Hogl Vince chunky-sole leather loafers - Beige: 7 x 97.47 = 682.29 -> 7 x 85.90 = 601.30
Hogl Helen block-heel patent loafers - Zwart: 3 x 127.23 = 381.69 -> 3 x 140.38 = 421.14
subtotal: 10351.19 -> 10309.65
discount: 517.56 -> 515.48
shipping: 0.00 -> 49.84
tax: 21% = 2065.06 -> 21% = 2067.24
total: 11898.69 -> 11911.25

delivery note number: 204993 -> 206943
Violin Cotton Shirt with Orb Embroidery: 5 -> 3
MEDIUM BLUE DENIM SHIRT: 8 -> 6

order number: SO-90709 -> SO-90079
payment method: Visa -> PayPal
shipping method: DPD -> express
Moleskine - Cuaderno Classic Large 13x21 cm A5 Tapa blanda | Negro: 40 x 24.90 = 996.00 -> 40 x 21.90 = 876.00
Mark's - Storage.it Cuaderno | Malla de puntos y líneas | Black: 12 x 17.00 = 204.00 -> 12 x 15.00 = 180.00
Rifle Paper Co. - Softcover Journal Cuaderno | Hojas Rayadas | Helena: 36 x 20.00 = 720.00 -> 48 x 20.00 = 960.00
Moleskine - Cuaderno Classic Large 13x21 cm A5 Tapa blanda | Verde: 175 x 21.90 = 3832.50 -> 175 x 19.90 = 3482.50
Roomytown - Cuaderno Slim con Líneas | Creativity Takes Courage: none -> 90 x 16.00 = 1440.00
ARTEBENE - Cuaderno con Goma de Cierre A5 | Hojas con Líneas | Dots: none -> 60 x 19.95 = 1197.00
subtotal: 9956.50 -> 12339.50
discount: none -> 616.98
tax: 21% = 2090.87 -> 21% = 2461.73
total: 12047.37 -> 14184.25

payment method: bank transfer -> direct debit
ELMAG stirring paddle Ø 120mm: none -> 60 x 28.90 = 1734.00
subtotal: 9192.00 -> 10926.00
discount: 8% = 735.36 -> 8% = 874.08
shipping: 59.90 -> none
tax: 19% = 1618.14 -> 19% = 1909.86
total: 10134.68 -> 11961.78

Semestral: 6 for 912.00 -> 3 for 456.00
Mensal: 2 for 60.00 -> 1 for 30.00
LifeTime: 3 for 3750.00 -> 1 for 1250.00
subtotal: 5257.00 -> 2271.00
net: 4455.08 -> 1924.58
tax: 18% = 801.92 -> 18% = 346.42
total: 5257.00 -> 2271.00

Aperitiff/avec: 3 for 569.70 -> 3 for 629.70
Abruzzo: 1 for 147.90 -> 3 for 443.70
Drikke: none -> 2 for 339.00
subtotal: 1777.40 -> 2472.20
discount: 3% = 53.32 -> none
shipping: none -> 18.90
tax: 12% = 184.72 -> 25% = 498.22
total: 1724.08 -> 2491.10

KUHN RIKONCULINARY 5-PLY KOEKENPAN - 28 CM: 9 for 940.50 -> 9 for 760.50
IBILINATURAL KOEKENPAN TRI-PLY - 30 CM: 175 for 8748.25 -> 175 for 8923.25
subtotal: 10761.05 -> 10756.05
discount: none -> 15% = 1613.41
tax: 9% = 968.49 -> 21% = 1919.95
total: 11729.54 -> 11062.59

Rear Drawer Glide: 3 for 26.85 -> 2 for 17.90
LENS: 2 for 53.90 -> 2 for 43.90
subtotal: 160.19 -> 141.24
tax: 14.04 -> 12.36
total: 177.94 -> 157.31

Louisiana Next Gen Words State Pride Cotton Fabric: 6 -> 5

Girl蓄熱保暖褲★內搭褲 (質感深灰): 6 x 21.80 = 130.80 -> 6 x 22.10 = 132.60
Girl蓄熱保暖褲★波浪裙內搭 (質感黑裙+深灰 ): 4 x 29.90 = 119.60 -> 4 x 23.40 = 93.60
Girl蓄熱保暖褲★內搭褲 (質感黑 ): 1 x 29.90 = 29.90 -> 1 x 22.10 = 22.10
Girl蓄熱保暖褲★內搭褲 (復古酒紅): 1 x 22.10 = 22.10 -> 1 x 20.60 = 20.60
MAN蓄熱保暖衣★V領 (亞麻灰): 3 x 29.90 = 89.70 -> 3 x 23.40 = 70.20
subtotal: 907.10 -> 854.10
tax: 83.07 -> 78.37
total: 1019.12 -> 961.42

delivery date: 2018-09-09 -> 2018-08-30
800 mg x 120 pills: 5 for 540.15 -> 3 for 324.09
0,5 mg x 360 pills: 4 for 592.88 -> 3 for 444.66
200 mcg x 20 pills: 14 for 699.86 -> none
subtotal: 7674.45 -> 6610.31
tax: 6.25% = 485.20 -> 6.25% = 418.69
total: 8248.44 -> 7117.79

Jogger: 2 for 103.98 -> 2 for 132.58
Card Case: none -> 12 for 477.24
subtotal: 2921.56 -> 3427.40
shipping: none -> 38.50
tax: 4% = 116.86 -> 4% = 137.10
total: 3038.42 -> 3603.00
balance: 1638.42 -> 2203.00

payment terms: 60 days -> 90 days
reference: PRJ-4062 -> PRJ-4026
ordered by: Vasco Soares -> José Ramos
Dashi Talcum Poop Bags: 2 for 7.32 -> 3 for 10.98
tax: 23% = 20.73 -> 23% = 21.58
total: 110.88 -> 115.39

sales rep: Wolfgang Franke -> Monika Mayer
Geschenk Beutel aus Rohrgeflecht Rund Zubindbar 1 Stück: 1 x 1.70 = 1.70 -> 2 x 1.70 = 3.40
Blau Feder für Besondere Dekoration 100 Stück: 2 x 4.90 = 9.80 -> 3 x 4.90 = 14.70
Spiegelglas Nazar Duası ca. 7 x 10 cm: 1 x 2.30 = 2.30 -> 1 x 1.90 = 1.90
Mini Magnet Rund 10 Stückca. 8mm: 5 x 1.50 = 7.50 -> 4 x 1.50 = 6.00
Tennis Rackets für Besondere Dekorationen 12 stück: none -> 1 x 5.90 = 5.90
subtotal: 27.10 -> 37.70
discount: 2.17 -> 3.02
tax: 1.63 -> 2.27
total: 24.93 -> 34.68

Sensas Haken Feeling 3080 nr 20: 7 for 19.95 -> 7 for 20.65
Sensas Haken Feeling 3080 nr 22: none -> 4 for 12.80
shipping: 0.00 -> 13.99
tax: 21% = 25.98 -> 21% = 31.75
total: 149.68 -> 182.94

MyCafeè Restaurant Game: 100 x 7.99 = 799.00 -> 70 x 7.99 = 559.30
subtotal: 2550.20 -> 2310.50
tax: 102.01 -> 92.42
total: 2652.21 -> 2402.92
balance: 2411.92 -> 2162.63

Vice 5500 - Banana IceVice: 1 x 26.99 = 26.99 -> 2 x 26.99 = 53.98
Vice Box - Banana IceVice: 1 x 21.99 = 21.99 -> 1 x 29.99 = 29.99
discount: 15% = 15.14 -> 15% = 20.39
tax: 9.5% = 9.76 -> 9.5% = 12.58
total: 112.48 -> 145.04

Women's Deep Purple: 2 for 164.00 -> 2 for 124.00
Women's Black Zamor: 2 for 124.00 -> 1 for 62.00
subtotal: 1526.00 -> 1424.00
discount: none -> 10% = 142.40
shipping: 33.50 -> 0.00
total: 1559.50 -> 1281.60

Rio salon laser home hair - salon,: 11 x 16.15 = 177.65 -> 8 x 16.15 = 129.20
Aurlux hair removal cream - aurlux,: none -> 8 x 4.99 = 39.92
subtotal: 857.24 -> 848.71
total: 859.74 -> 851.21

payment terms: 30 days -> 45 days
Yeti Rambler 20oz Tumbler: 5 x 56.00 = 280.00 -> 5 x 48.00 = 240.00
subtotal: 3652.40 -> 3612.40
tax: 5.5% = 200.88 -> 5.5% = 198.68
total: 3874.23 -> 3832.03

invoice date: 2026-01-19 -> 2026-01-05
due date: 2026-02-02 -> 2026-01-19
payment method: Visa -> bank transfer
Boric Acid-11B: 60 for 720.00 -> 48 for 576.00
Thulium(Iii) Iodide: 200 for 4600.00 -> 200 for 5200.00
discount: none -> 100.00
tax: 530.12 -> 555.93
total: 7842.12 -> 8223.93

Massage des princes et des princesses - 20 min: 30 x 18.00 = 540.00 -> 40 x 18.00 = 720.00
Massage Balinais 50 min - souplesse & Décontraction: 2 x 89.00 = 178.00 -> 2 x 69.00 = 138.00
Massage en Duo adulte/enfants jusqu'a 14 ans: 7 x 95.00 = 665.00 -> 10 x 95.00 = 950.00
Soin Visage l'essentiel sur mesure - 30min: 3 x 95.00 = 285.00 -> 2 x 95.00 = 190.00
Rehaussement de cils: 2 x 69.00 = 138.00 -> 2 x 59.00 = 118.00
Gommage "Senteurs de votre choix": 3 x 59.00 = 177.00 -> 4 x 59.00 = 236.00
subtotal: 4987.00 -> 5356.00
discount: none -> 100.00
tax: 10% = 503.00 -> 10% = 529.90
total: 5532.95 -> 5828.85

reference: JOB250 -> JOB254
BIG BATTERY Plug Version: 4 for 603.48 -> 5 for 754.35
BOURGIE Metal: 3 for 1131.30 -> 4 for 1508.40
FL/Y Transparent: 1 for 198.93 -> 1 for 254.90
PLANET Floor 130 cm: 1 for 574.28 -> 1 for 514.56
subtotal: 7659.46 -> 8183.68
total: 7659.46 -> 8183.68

• _Work required_
Looking at the entries above, state how many lines contain "terms"; give the number alone.

• _Written solution_
2